Aug 29, 2007|
Media: Television broadcasting
In the previous article we had dealt with the Television industry structure. In this article we shall dwell on the prospects of the Television broadcasters.
Robust growth in advertisement revenues: Indian advertising spends as a percentage of gross domestic product (GDP) - at 0.3% - is abysmally low, as opposed to other developed and developing countries. Strong economic growth is expected to propel a compounded average growth rates of 15% per annum in the ad revenues of the television industry in the next four years.
Increase in subscription revenues: Digitisation process (rollout of CAS and DTH) would lead to an increase in cable penetration from 70 m homes in 2006 to around 113 m homes by 2011. The average revenue per user (ARPU) in India is very low compared to other developing and developed countries. The share of broadcasters in the total subscription revenue is also low compared to developed nations. Subscription revenues are expected to grow at a CAGR of 25% over the next 4 years and the broadcasters' share is expected to grow faster at 58%
(source: Zee Investor Presentation)
Competition: Around 82 channels across various languages and genres are slated to be launched in the next couple of fiscals. The Hindi general entertainment space will become intensely competitive with the entry of players like TV 18 group, UTV, Viacom, INX Media, NDTV. All these channels will be competing for limited eyeballs. Advertisement and the financial revenues may get fragmented threatening the financial existence of some broadcasters.

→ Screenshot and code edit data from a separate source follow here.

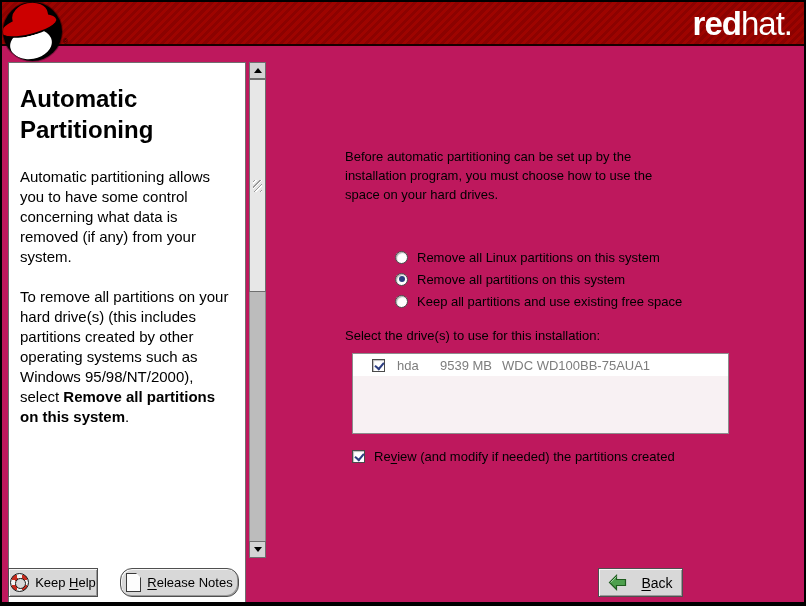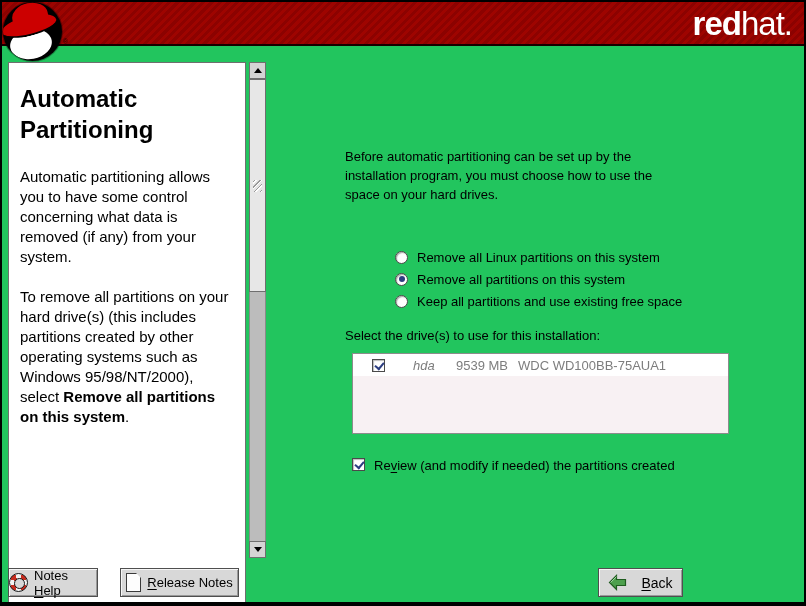--- a/index.html
+++ b/index.html
@@ -7,7 +7,7 @@
   .window{
     position:relative; width:806px; height:606px;
     border:2px solid #000; border-bottom-width:4px;
-    background:#22c55e; overflow:hidden;
+    background:#be185d; overflow:hidden;
   }
   
   .header{

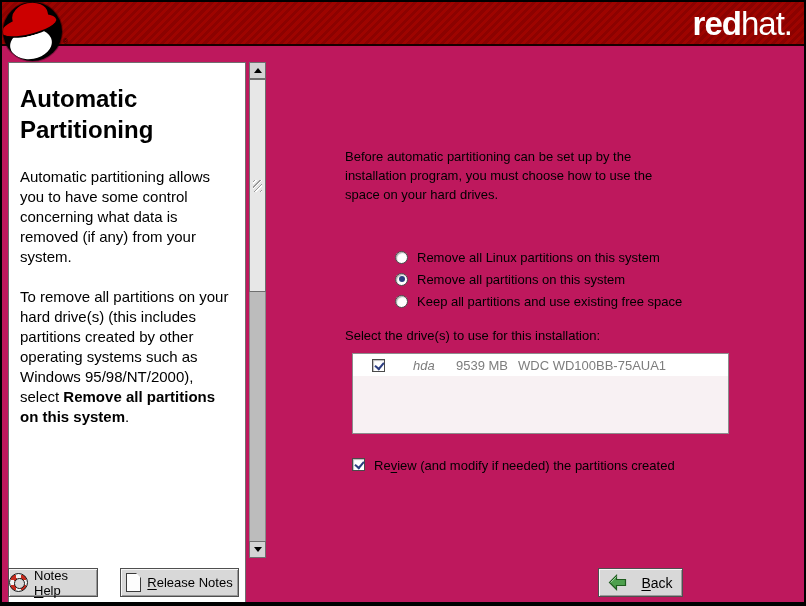--- a/index.html
+++ b/index.html
@@ -92,7 +92,7 @@
     border-left:2px solid #2c3e80; border-bottom:2px solid #2c3e80; transform:rotate(-50deg);
   }
   .drive-row span{ font-size:13px; color:#7d7d7d; }
-  .cell-device{ margin-left:28px; width:43px;font-style:italic; }
+  .cell-device{ margin-left:12px; width:43px; }
   .cell-size{ width:62px; }
   .review-row{ position:absolute; left:350px; top:447px; display:flex; gap:9px;margin-top:9px; }
   .review-label{ font-size:13px; color:#000; }

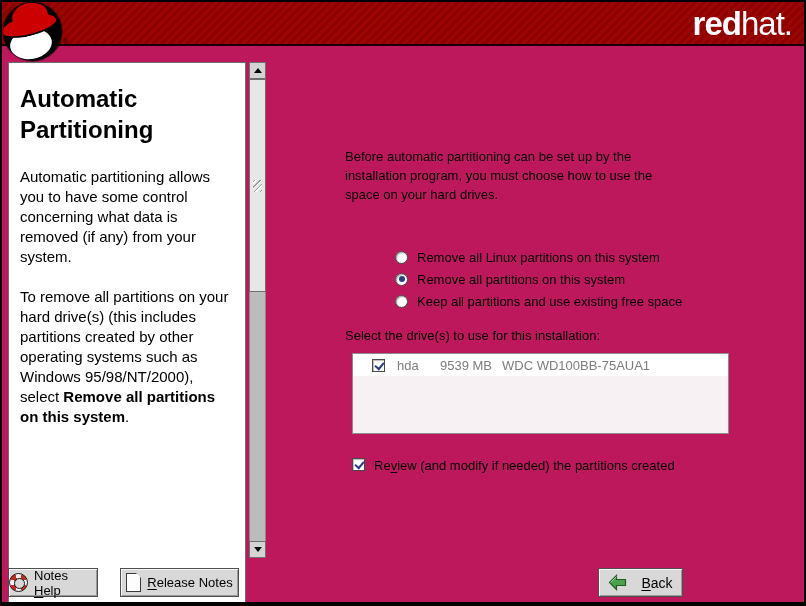--- a/index.html
+++ b/index.html
@@ -94,7 +94,7 @@
   .drive-row span{ font-size:13px; color:#7d7d7d; }
   .cell-device{ margin-left:12px; width:43px; }
   .cell-size{ width:62px; }
-  .review-row{ position:absolute; left:350px; top:447px; display:flex; gap:9px;margin-top:9px; }
+  .review-row{ position:absolute; left:350px; top:447px; display:flex; align-items:center; gap:9px; }
   .review-label{ font-size:13px; color:#000; }
   .u{ text-decoration:underline; text-underline-offset:2px; }
   

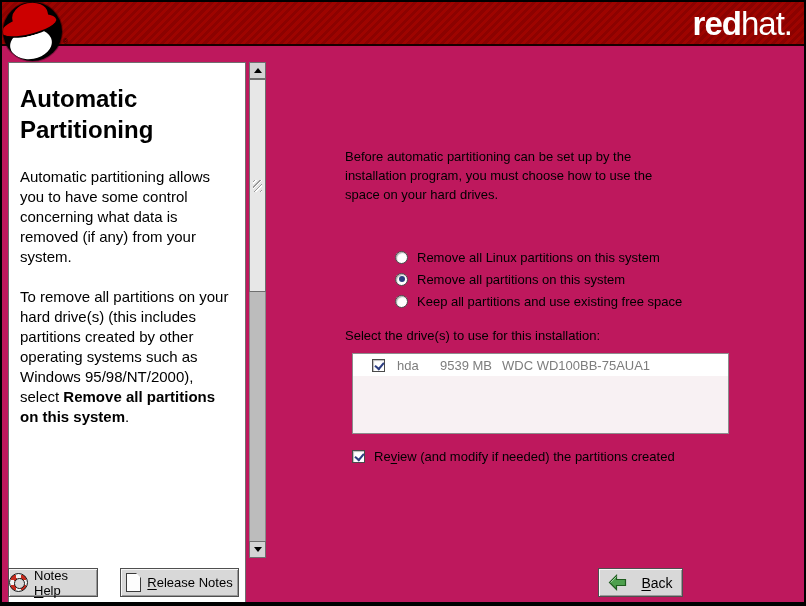--- a/index.html
+++ b/index.html
@@ -197,7 +197,7 @@
 
   <div class="btn btn-hide-help" data-interactable="true">
     <span class="lifering" data-interactable="false"></span>
-    <span data-interactable="false"><span data-interactable="false">Notes </span><span class="u" data-interactable="false">H</span><span data-interactable="false">elp</span></span>
+    <span data-interactable="false"><span data-interactable="false">Keep </span><span class="u" data-interactable="false">H</span><span data-interactable="false">elp</span></span>
   </div>
 
   <div class="btn btn-release" data-interactable="true">

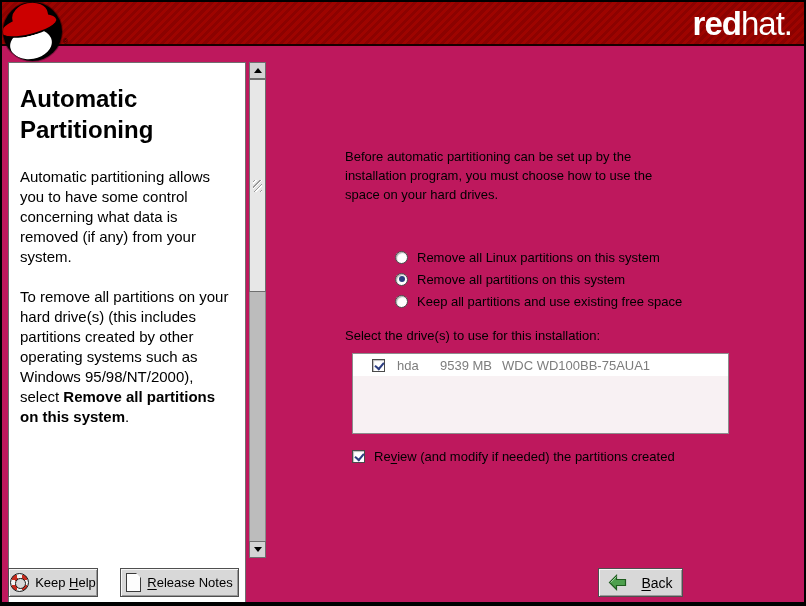--- a/index.html
+++ b/index.html
@@ -106,7 +106,7 @@
     font-size:13px; color:#000; cursor:default;
   }
   .btn-hide-help{ left:6px; width:90px; }
-  .btn-release{ left:118px; width:119px; }
+  .btn-release{ left:118px; width:119px;border-radius:12px; }
   .btn-back{ left:596px; width:85px; font-size:14px; gap:14px;align-items:center;}
   .btn-next{ left:698px; width:97px; font-size:14px; gap:16px; outline:1px dotted #333; outline-offset:-4px; }
   .lifering{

Content costs: The entry of more channels will increase the demand for quality content. The bargaining power of the content providers will increase which will lead to an increase in the cost of content. This is reflected in the constantly increasing realisations per hour of Balaji Telefilms, which is the industry's largest content producer
High attrition rates: The talent pool is limited in the television industry. Entry of more players has lead to an increase in the attrition rates and the personnel costs of the broadcasters. An increase in competition would lead to further escalation in employee costs. The marketing and distribution costs would also increase.
The key players…
Star TV network is one of the leading television broadcasters in India. Its channel 'Star Plus' is the leader in the general entertainment segment with its content (serials) dominating the TRP ratings. Trailing close behind is Zee Entertainment, whose channel Zee TV has the second position across all genres. Zee TV had earlier lost its number two position to Sony but now has been able to regain its position due to new programming initiatives. The TV 18 group operates the channels 'CNBC-TV 18' and 'CNBC Awaaz', popular in the business news genre. This is especially due to its coverage of foreign markets in collaboration with CNBC.
We believe that while in the short run some broadcasters may incur losses due to excessive competition, which may lead to some consolidation. In the longer run, it will be the survival of the strongest.